A partir daí a criminalização e a construção do estigma do rapaz negro se dá em cascata. Primeiro, os moradores do condomínio de classe alta da Barra, que antes gostavam do rapaz, pedem agora a sua imediata demissão. Parece que, nesses casos, todos passam a acreditar cinicamente em uma polícia que todos sabem ser ineficiente e corrupta.
Assim como jornal e o próprio juiz que deu a sentença. Uma polícia que foi criada para combater o negro pobre pela classe média e pela elite. Para fazer este serviço sujo a arma é retirar qualquer defesa do oprimido e construir uma acusação falsa – que ninguém vai checar a veracidade, afinal é apenas mais um preto – repetida um milhão de vezes.

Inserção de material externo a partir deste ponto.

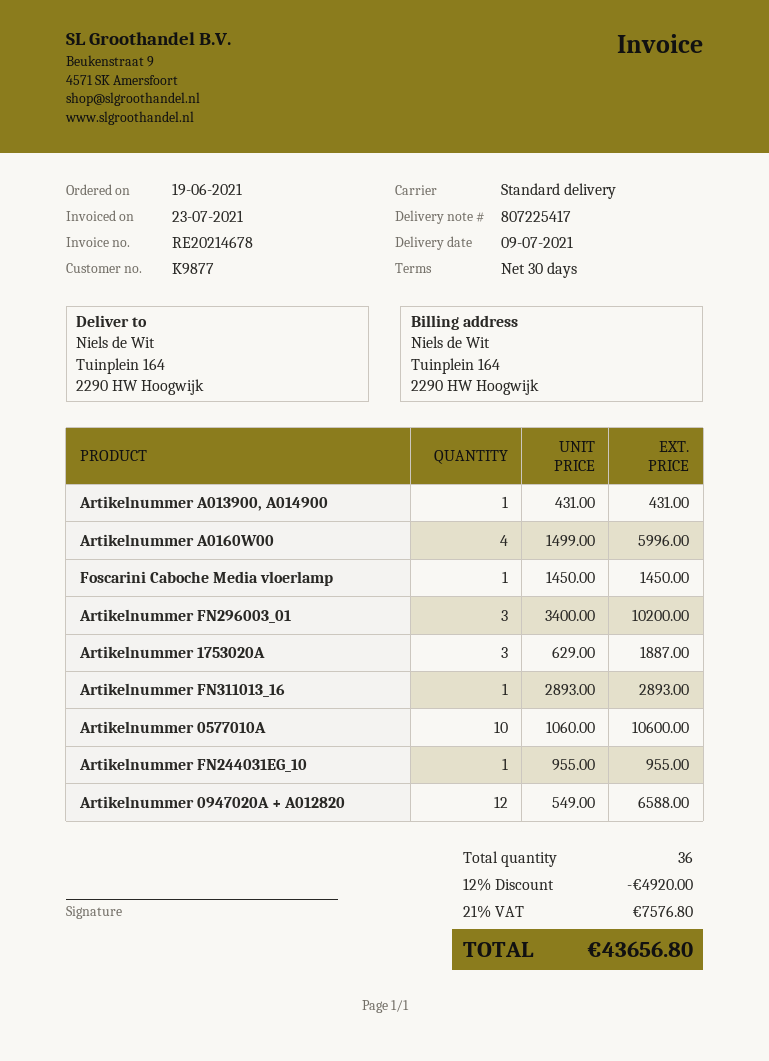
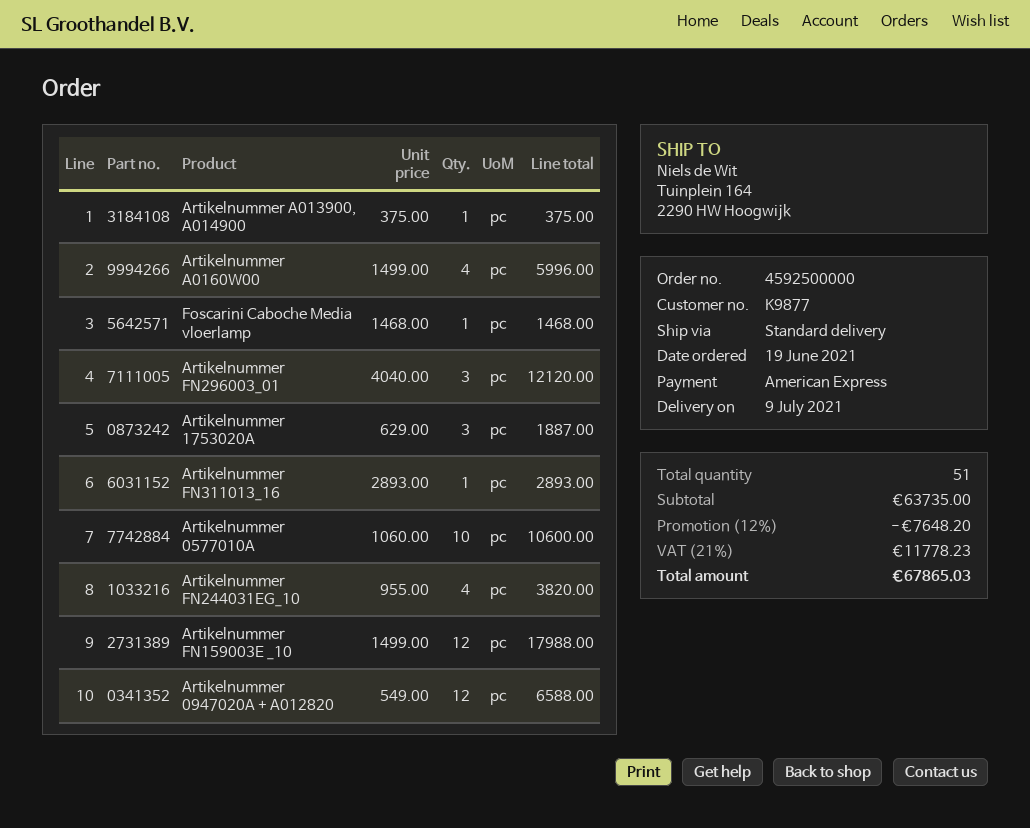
Artikelnummer A013900, A014900: 1 x 431.00 = 431.00 -> 1 x 375.00 = 375.00
Foscarini Caboche Media vloerlamp: 1 x 1450.00 = 1450.00 -> 1 x 1468.00 = 1468.00
Artikelnummer FN296003_01: 3 x 3400.00 = 10200.00 -> 3 x 4040.00 = 12120.00
Artikelnummer FN244031EG_10: 1 x 955.00 = 955.00 -> 4 x 955.00 = 3820.00
Artikelnummer FN159003E _10: none -> 12 x 1499.00 = 17988.00
total quantity: 36 -> 51
discount: 12% = 4920.00 -> 12% = 7648.20
tax: 21% = 7576.80 -> 21% = 11778.23
total: 43656.80 -> 67865.03

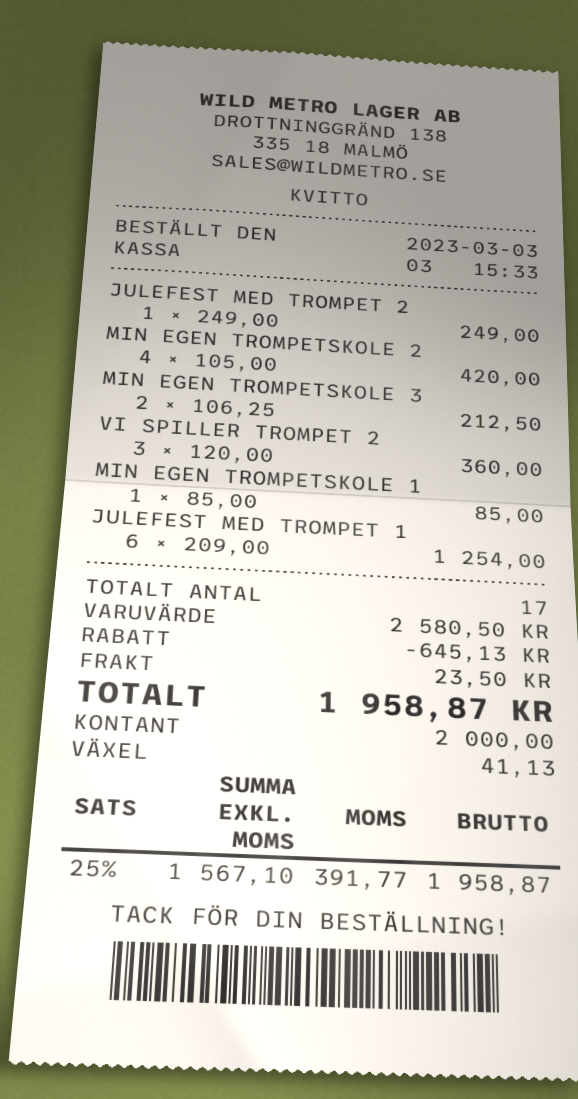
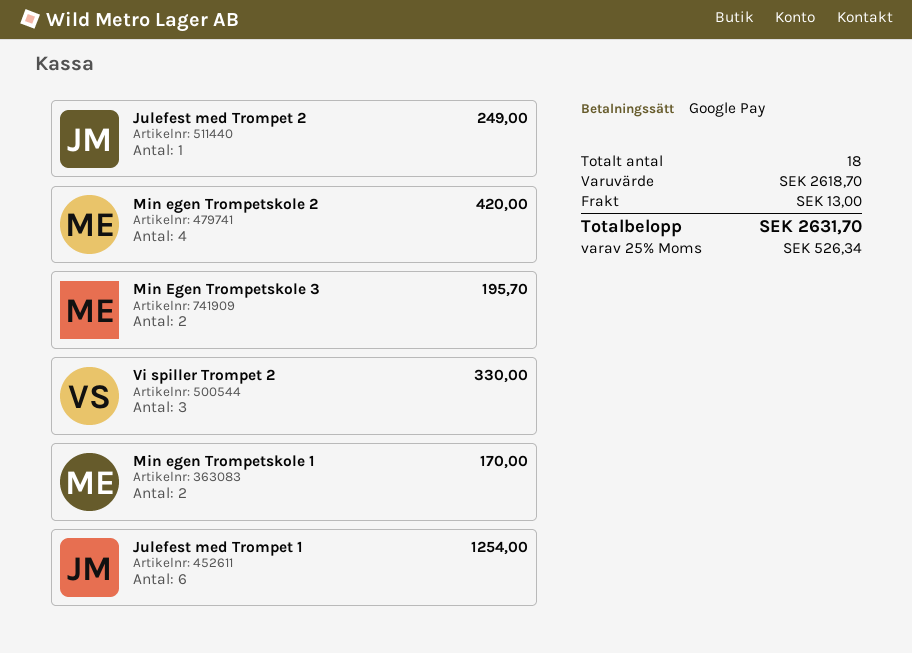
payment method: cash -> Google Pay
MIN EGEN TROMPETSKOLE 3: 2 for 212.50 -> 2 for 195.70
VI SPILLER TROMPET 2: 3 for 360.00 -> 3 for 330.00
MIN EGEN TROMPETSKOLE 1: 1 for 85.00 -> 2 for 170.00
total quantity: 17 -> 18
subtotal: 2580.50 -> 2618.70
discount: 645.13 -> none
shipping: 23.50 -> 13.00
tax: 25% = 391.77 -> 25% = 526.34
total: 1958.87 -> 2631.70

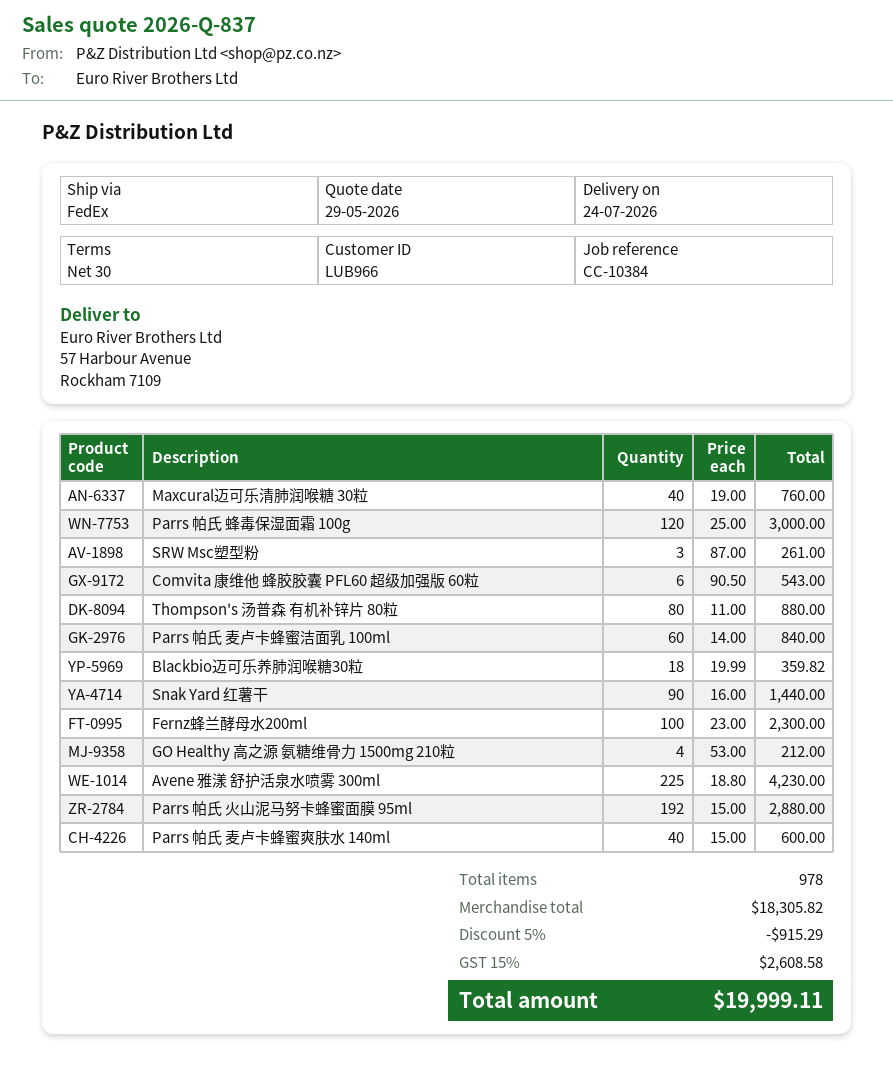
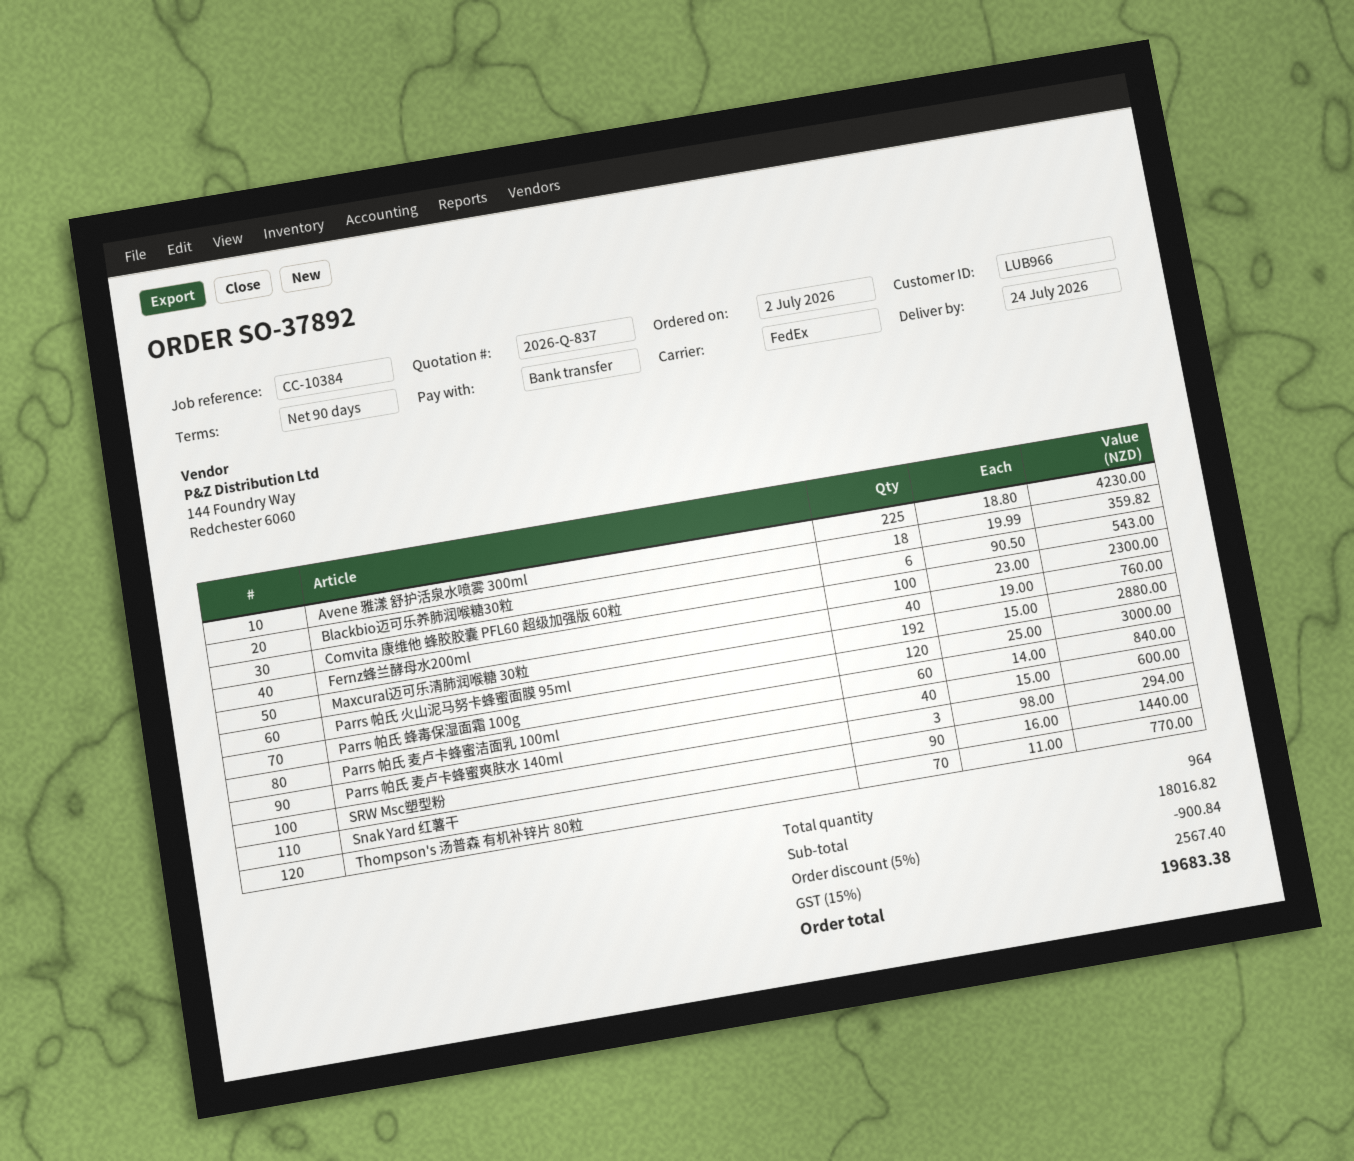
payment terms: 30 days -> 90 days
SRW Msc塑型粉: 3 x 87.00 = 261.00 -> 3 x 98.00 = 294.00
Thompson's 汤普森 有机补锌片 80粒: 80 x 11.00 = 880.00 -> 70 x 11.00 = 770.00
GO Healthy 高之源 氨糖维骨力 1500mg 210粒: 4 x 53.00 = 212.00 -> none
total quantity: 978 -> 964
subtotal: 18305.82 -> 18016.82
discount: 5% = 915.29 -> 5% = 900.84
tax: 15% = 2608.58 -> 15% = 2567.40
total: 19999.11 -> 19683.38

A polícia só faz o que faz porque essas classes do privilégio aplaudem e celebram a morte e a prisão de todo negro pobre.
O resumo desta ópera que acontece todos os dias em todos os lugares do nosso país é que um rapaz trabalhador e estudioso vai ser mandado por cinco anos para o inferno das prisões brasileiras e vai sair, aí sim, um criminoso cheio de raiva e ressentimento contra uma sociedade e um sistema injusto.
É assim que se constrói o preto como criminoso. Até quando vamos aceitar isso? Quantas vidas ainda serão perdidas sem comover ninguém?